_Exercise description_: Nothing outside the range is wanted. Repeat exactly the lines below from the one with "shipping method: DHL -> TNT" through the one with "Pinzas MAGILL Adulto".

_Source data_:
···

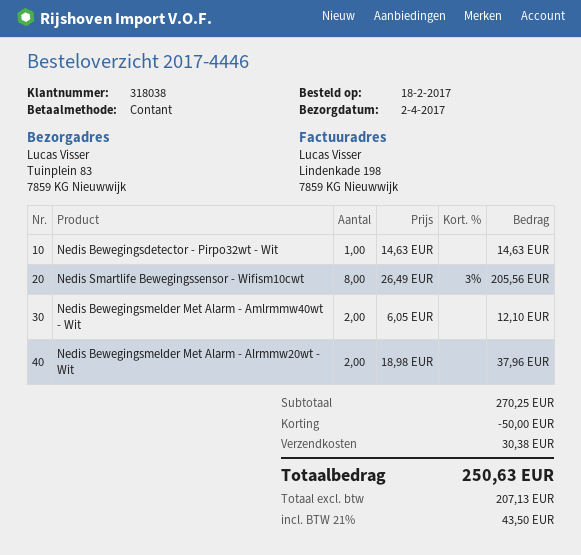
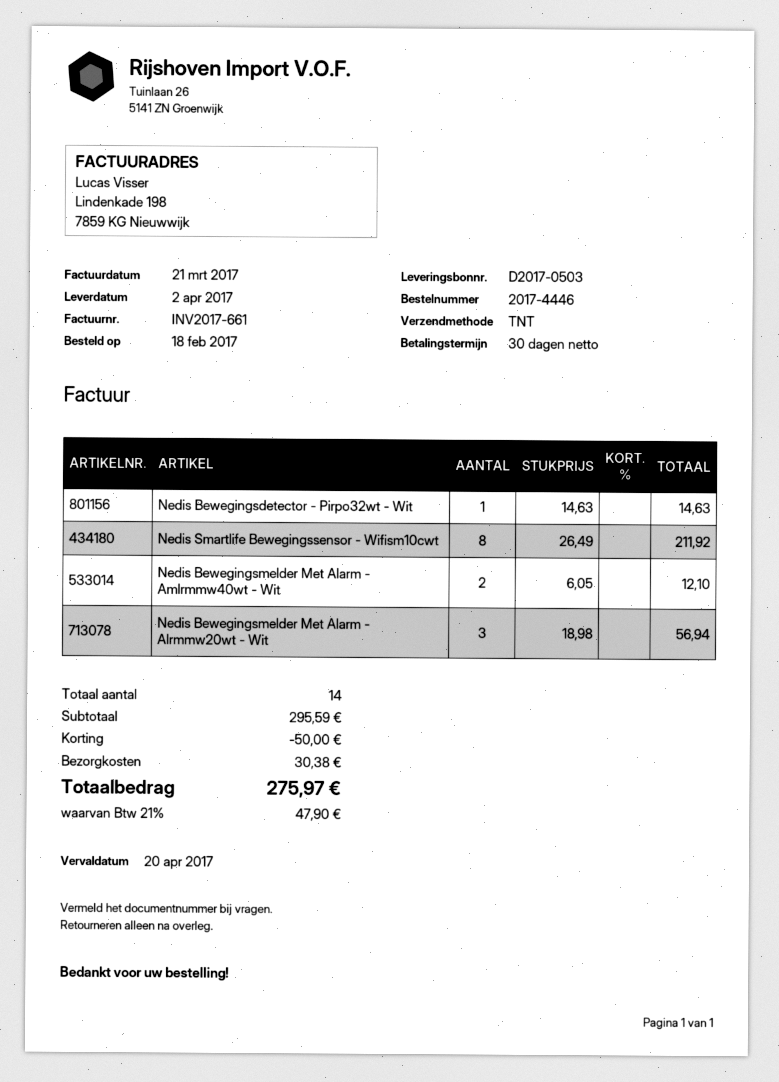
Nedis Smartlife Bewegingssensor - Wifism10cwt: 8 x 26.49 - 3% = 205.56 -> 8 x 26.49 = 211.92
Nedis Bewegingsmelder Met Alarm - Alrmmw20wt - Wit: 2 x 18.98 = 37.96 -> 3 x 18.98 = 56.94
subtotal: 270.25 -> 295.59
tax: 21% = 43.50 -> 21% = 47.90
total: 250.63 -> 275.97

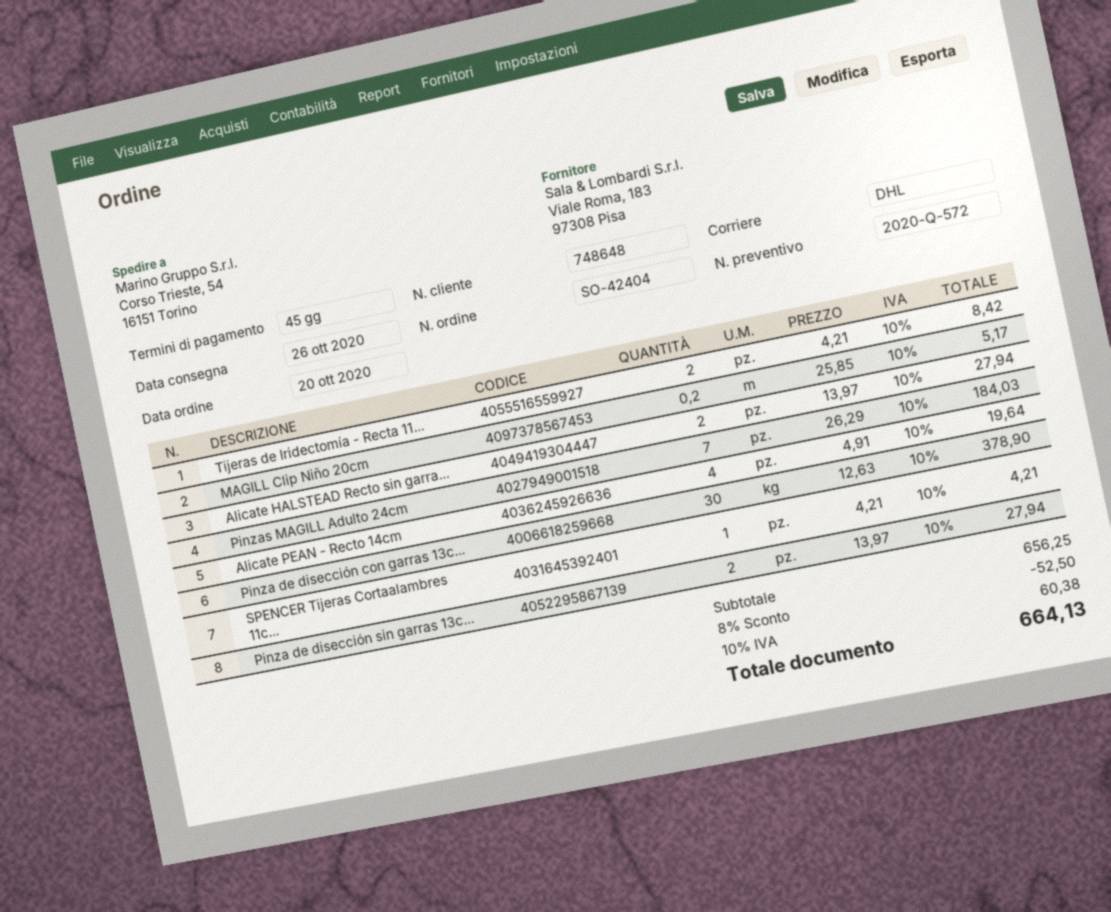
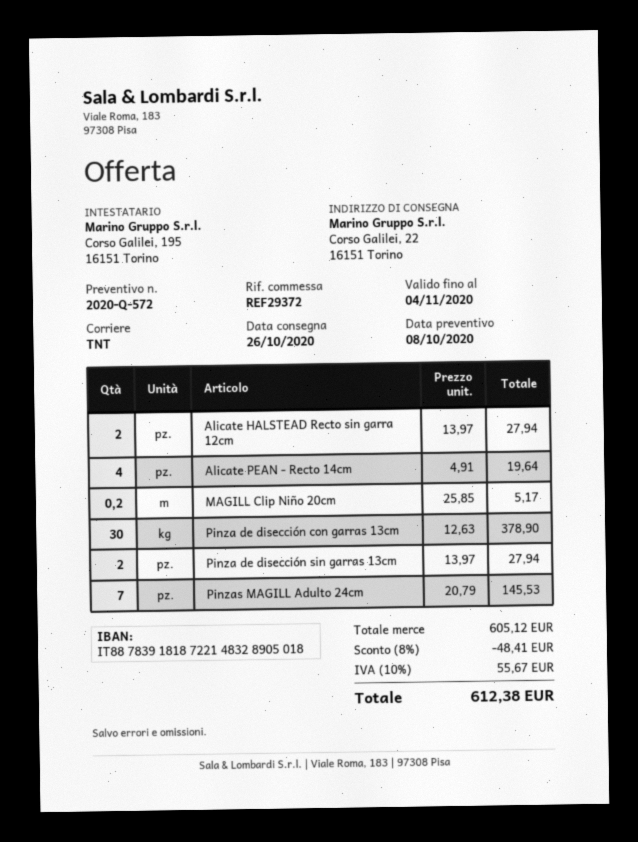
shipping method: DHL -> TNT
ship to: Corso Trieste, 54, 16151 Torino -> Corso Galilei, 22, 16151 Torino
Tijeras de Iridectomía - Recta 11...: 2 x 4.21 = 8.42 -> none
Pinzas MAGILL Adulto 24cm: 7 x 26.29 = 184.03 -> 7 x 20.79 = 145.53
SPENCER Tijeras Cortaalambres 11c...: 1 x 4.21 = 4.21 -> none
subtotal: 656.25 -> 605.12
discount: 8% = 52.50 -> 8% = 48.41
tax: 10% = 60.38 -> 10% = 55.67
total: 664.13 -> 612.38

···

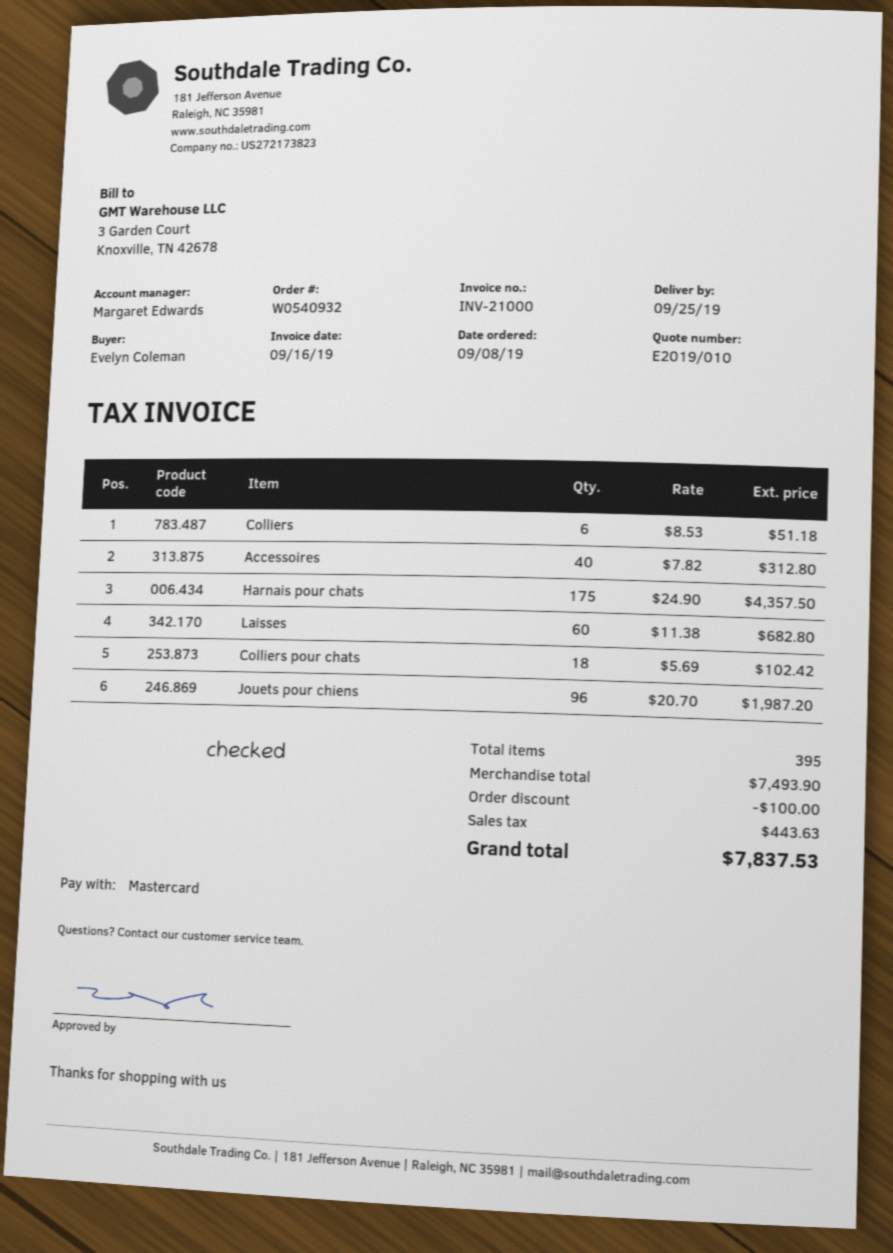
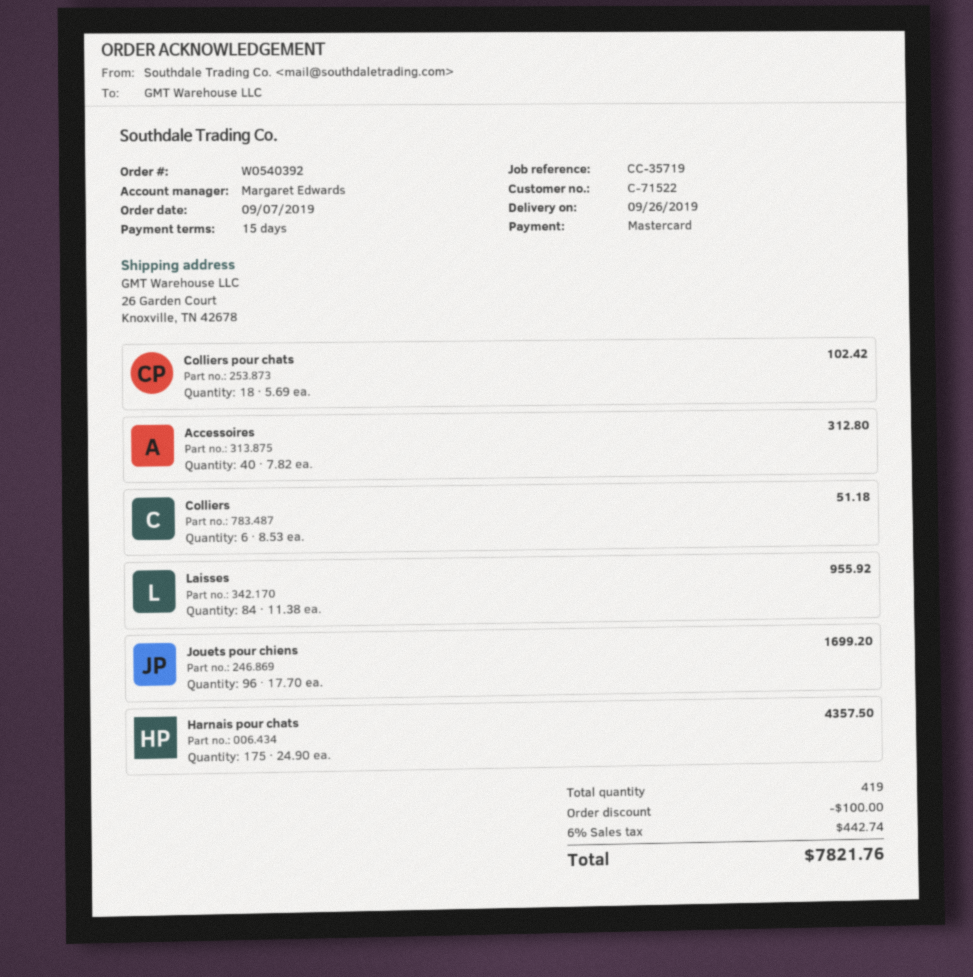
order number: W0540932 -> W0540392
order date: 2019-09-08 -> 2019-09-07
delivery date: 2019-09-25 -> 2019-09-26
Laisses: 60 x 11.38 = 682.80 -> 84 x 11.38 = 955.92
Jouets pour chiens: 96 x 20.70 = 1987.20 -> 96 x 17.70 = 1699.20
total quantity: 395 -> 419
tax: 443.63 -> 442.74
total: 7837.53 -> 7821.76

···

_Response to the task_:
shipping method: DHL -> TNT
ship to: Corso Trieste, 54, 16151 Torino -> Corso Galilei, 22, 16151 Torino
Tijeras de Iridectomía - Recta 11...: 2 x 4.21 = 8.42 -> none
Pinzas MAGILL Adulto 24cm: 7 x 26.29 = 184.03 -> 7 x 20.79 = 145.53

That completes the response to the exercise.